The racial makeup of the county was 95.5% White, 0.2% Black or African American, 0.3% American Indian and Alaska Native, 0.2% Asian, <0.1% Native Hawaiian and Pacific Islander, 0.4% from some other race, and 3.4% from two or more races. Hispanic or Latino residents of any race comprised 1.2% of the population.

<0.1% of residents lived in urban areas, while 100.0% lived in rural areas.

There were 3,788 households in the county, of which 31.9% had children under the age of 18 living in them. Of all households, 50.5% were married-couple households, 19.4% were households with a male householder and no spouse or partner present, and 20.2% were households with a female householder and no spouse or partner present. About 27.0% of all households were made up of individuals and 13.1% had someone living alone who was 65 years of age or older.

There were 4,290 housing units, of which 11.7% were vacant. Among occupied housing units, 74.7% were owner-occupied and 25.3% were renter-occupied. The homeowner vacancy rate was 1.7% and the rental vacancy rate was 7.2%.

===2010 census===
As of the 2010 United States census, there were 10,613 people, 4,034 households, and 2,847 families in the county. The population density was 48.1 PD/sqmi. There were 4,969 housing units at an average density of 22.5 /sqmi. The racial makeup of the county was 97.8% white, 0.3% black or African American, 0.2% Asian, 0.2% American Indian, 0.7% from other races, and 0.8% from two or more races. Those of Hispanic or Latino origin made up 1.4% of the population. In terms of ancestry, 25.4% were German, 16.1% were American, 13.2% were Irish, and 10.1% were English.

Of the 4,034 households, 33.5% had children under the age of 18 living with them, 54.2% were married couples living together, 10.0% had a female householder with no husband present, 29.4% were non-families, and 24.3% of all households were made up of individuals. The average household size was 2.60 and the average family size was 3.07. The median age was 39.1 years.

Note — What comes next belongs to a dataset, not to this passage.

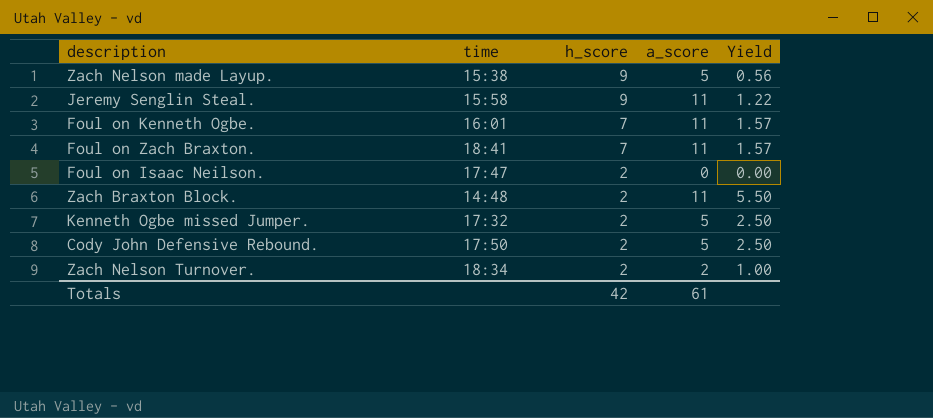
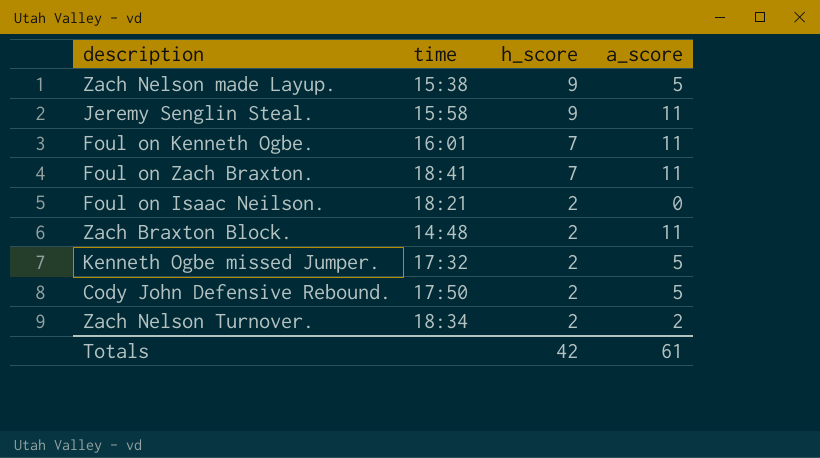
column Yield | formula: [a_score] / [h_score] -> none
Foul on Isaac Neilson. | time: 17:47 -> 18:21

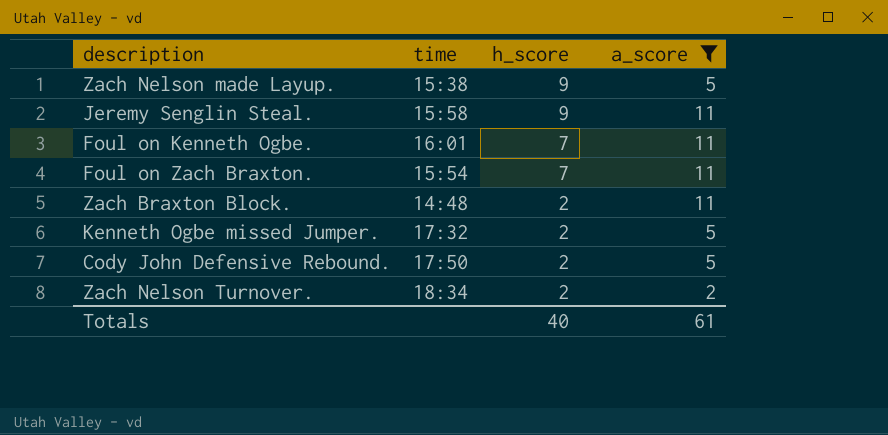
filter: none -> a_score != 0
Foul on Zach Braxton. | time: 18:41 -> 15:54
Totals | h_score: 42 -> 40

The median income for a household in the county was $47,697 and the median income for a family was $51,769. Males had a median income of $39,167 versus $30,814 for females. The per capita income for the county was $21,214. About 11.0% of families and 14.4% of the population were below the poverty line, including 19.2% of those under age 18 and 7.5% of those age 65 or over.

==Government==

The county government is a constitutional body, and is granted specific powers by the Constitution of Indiana, and by the Indiana Code.

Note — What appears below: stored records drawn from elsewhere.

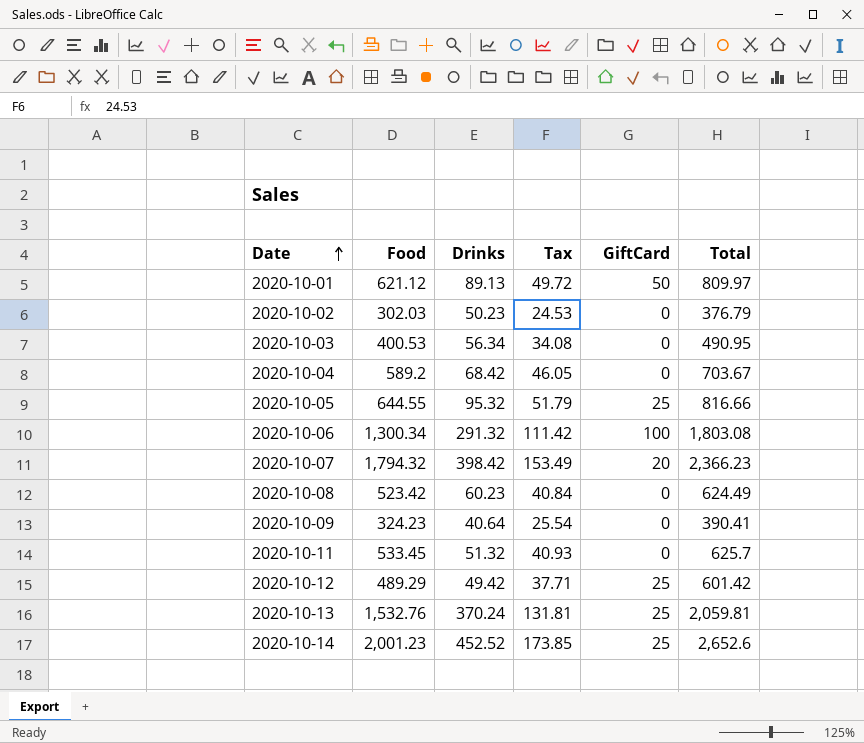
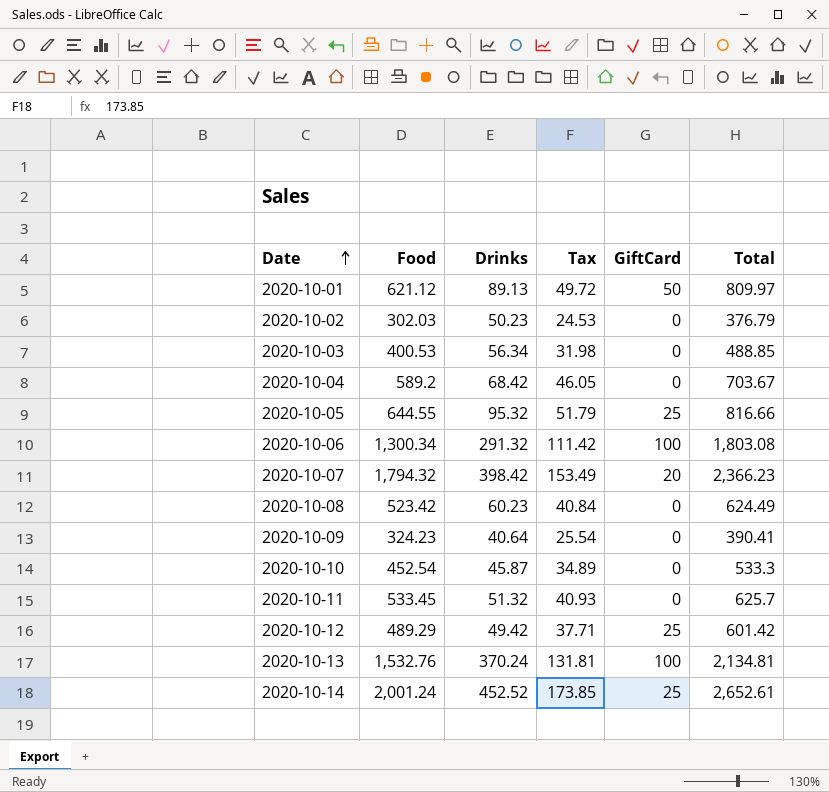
2020-10-03 | Tax: 34.08 -> 31.98
2020-10-03 | Total: 490.95 -> 488.85
row 2020-10-10: none -> 452.54 | 45.87 | 34.89 | 0 | 533.3
2020-10-13 | GiftCard: 25 -> 100
2020-10-13 | Total: 2,059.81 -> 2,134.81
2020-10-14 | Food: 2,001.23 -> 2,001.24
2020-10-14 | Total: 2,652.6 -> 2,652.61

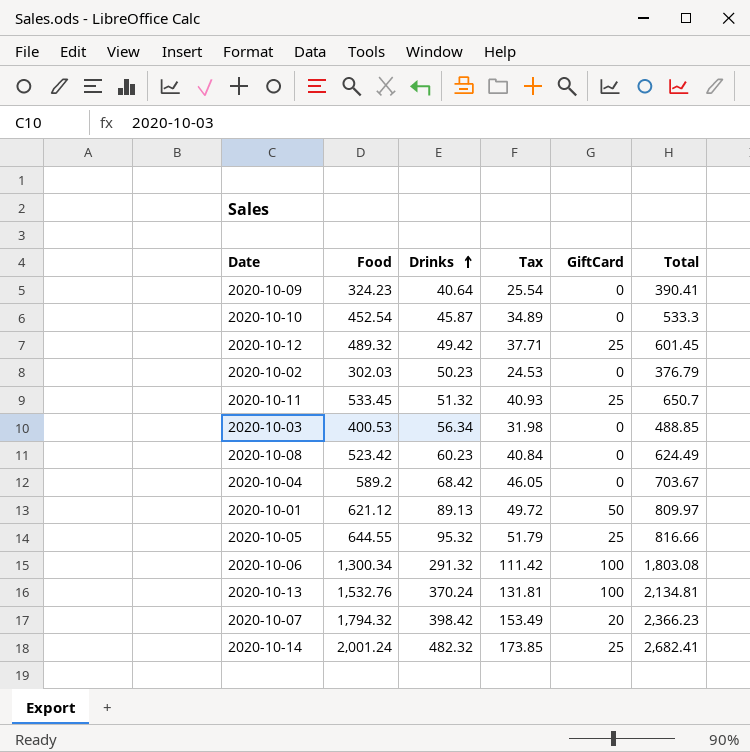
row order: Date ascending -> Drinks ascending
2020-10-12 | Food: 489.29 -> 489.32
2020-10-12 | Total: 601.42 -> 601.45
2020-10-11 | GiftCard: 0 -> 25
2020-10-11 | Total: 625.7 -> 650.7
2020-10-14 | Drinks: 452.52 -> 482.32
2020-10-14 | Total: 2,652.61 -> 2,682.41

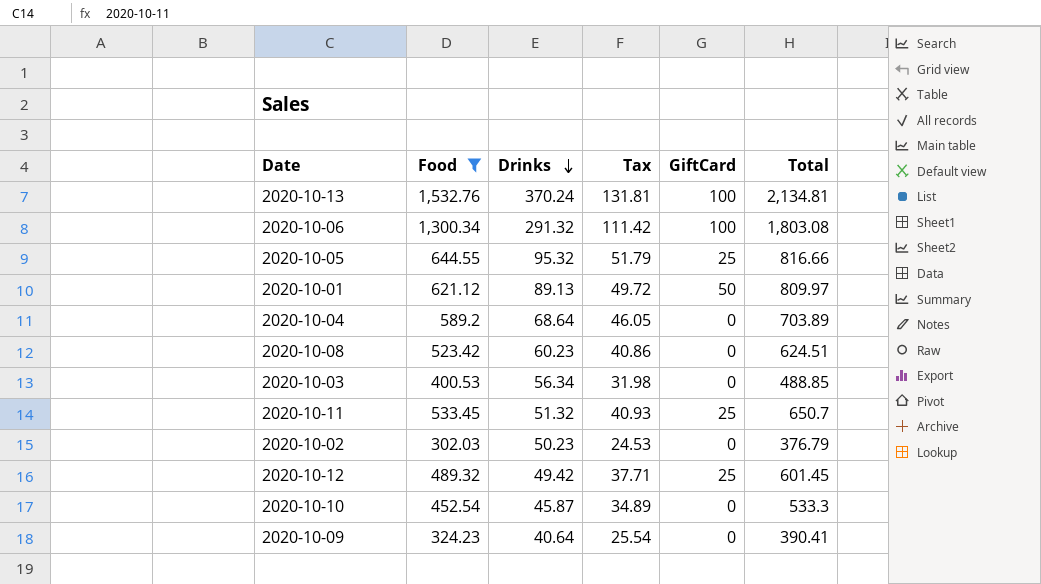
filter: none -> Food <= 1,532.76
row order: Drinks ascending -> Drinks descending
2020-10-04 | Drinks: 68.42 -> 68.64
2020-10-04 | Total: 703.67 -> 703.89
2020-10-08 | Tax: 40.84 -> 40.86
2020-10-08 | Total: 624.49 -> 624.51

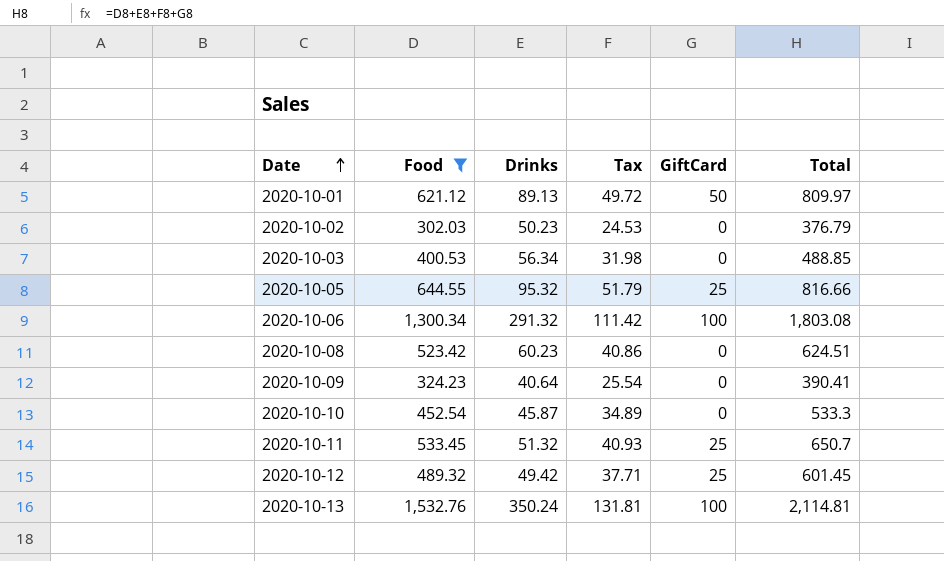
row order: Drinks descending -> Date ascending
row 2020-10-04: 589.2 | 68.64 | 46.05 | 0 | 703.89 -> none
2020-10-13 | Drinks: 370.24 -> 350.24
2020-10-13 | Total: 2,134.81 -> 2,114.81

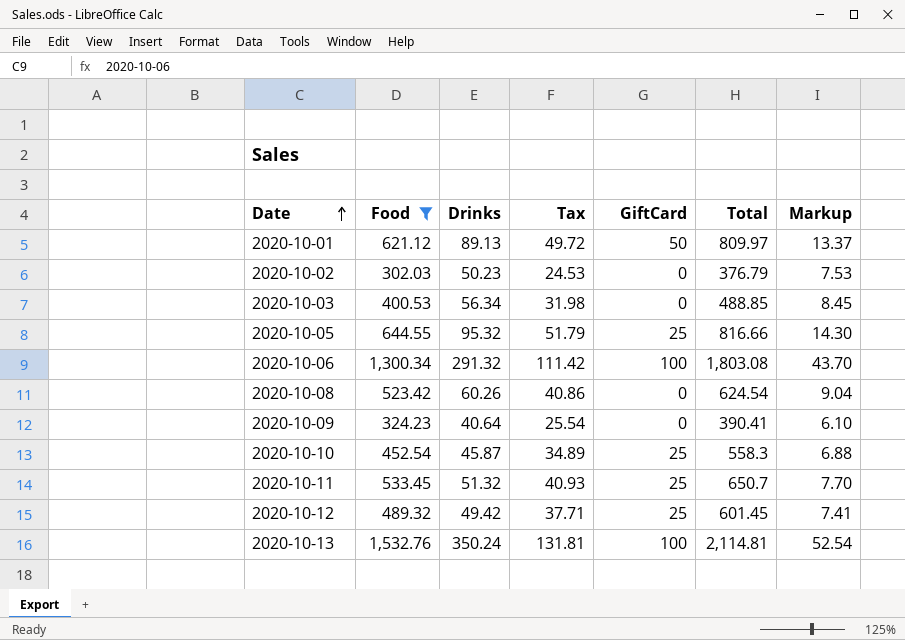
column Markup | formula: none -> [Drinks] * 0.15
2020-10-08 | Drinks: 60.23 -> 60.26
2020-10-08 | Total: 624.51 -> 624.54
2020-10-10 | GiftCard: 0 -> 25
2020-10-10 | Total: 533.3 -> 558.3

County Council: The legislative branch of the county government; controls spending and revenue collection in the county. Representatives are elected to four-year terms from county districts. They set salaries, the annual budget, and special spending. The council has limited authority to impose local taxes, in the form of an income and property tax that is subject to state level approval, excise taxes, and service taxes.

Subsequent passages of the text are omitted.